Instructions to follow
What lines in the entries hold the string "service"? List them.

[Listed records — start]

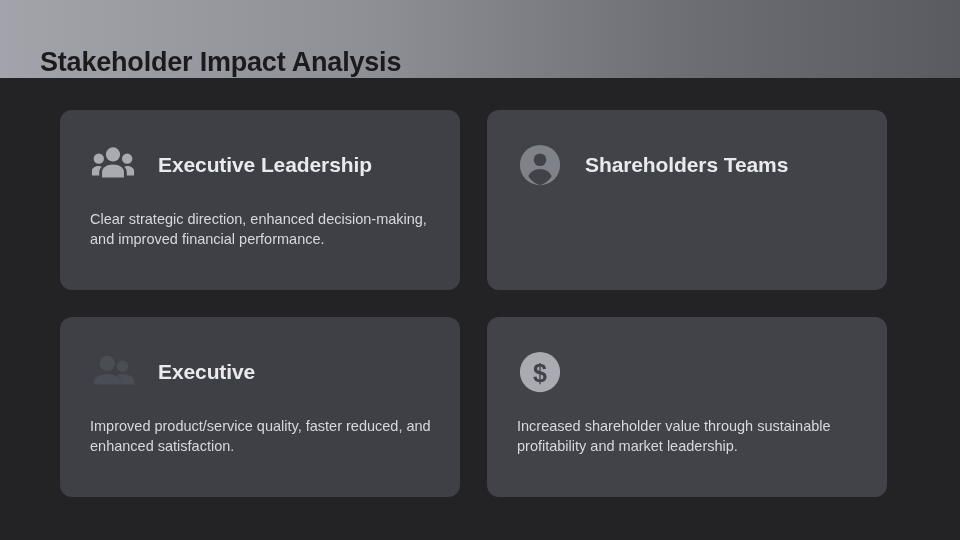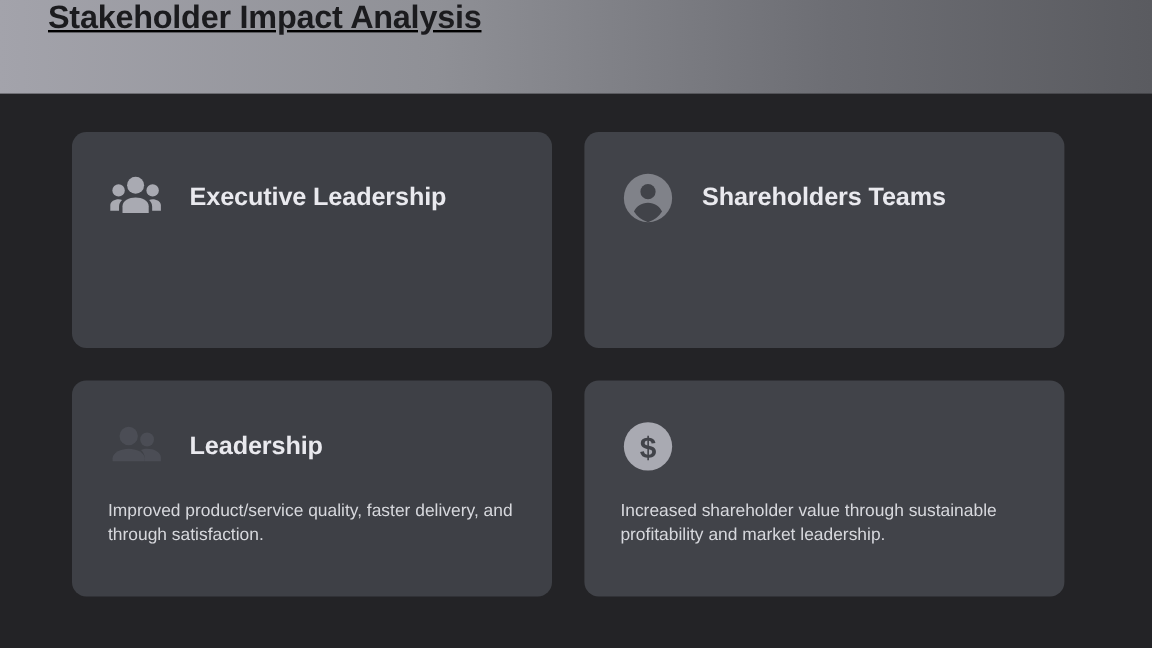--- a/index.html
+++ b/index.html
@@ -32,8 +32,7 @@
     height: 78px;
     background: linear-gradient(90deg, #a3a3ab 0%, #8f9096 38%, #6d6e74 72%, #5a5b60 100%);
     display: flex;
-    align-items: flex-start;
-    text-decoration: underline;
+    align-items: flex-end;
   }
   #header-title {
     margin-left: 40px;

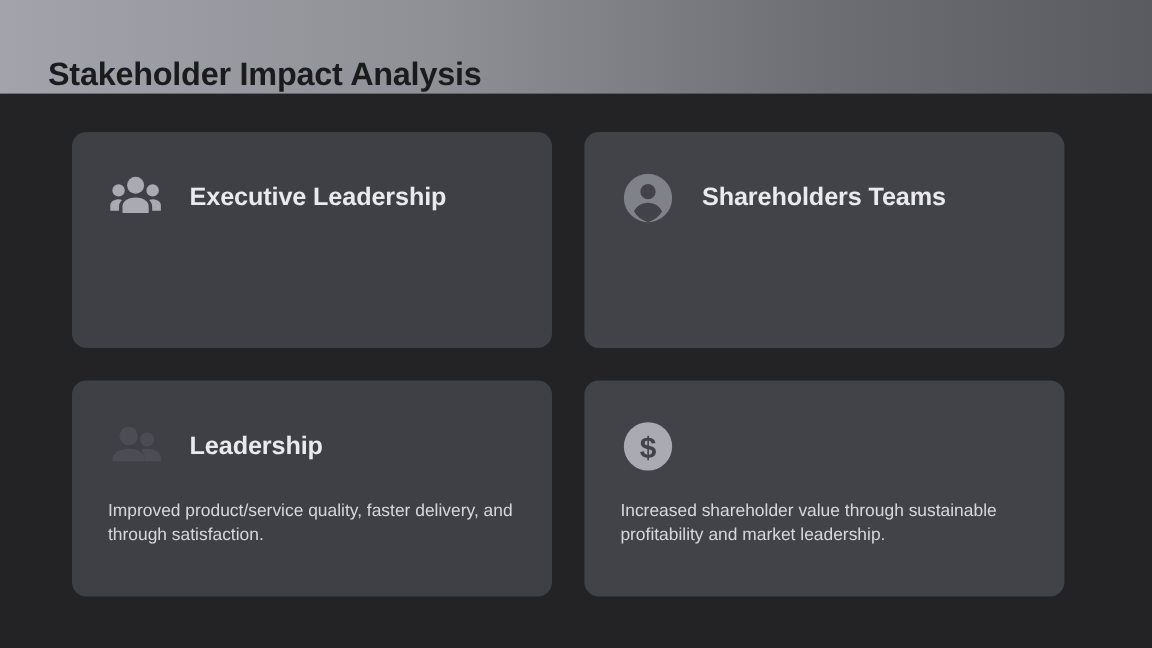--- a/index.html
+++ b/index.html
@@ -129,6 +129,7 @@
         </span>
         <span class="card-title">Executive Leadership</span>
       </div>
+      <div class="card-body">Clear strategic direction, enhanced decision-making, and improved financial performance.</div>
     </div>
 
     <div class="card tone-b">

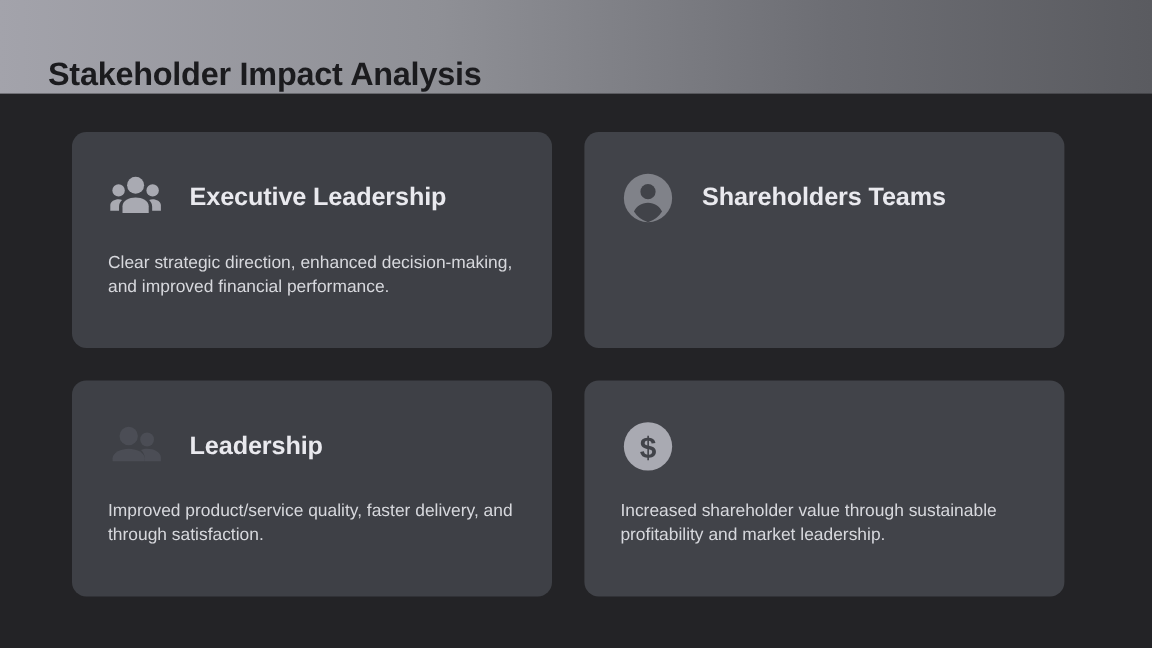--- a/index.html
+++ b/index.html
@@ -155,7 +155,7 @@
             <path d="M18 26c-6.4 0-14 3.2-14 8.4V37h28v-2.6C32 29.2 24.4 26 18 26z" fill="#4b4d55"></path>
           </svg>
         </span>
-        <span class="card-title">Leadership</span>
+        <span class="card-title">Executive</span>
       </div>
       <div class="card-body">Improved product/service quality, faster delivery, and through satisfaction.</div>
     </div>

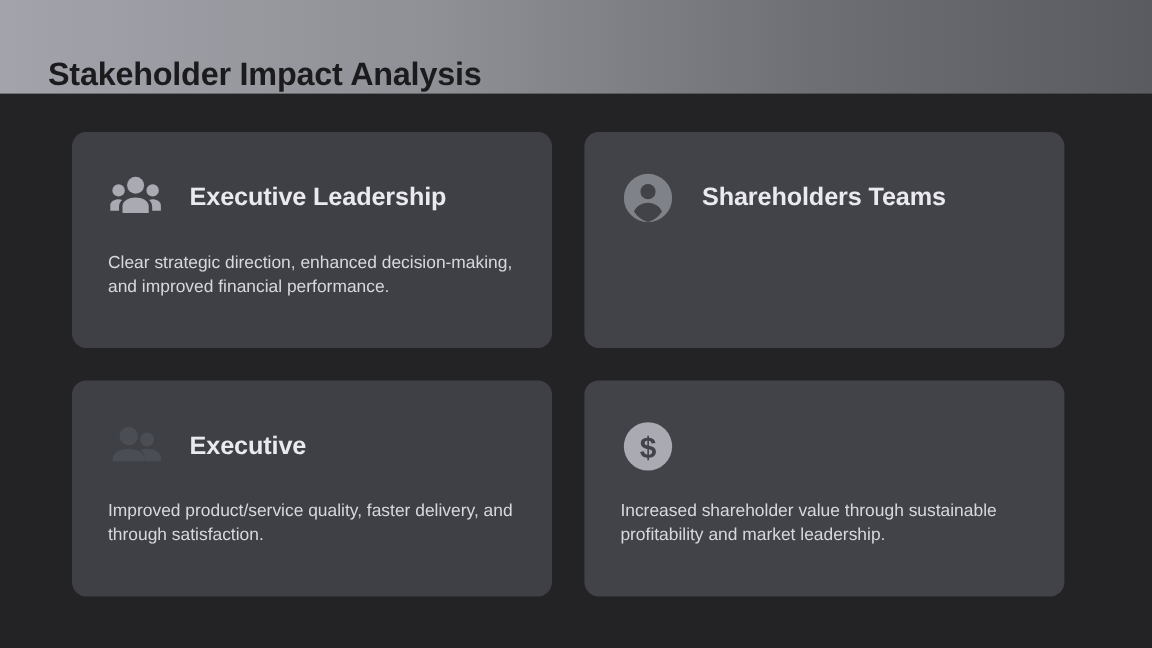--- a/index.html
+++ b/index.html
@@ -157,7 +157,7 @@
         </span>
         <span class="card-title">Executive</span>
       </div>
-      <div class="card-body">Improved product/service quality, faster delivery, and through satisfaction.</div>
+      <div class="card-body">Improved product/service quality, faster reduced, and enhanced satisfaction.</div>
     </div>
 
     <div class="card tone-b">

[Listed records — finish]

Solution for this task
       <div class="card-body">Improved product/service quality, faster delivery, and through satisfaction.</div>
-      <div class="card-body">Improved product/service quality, faster delivery, and through satisfaction.</div>
+      <div class="card-body">Improved product/service quality, faster reduced, and enhanced satisfaction.</div>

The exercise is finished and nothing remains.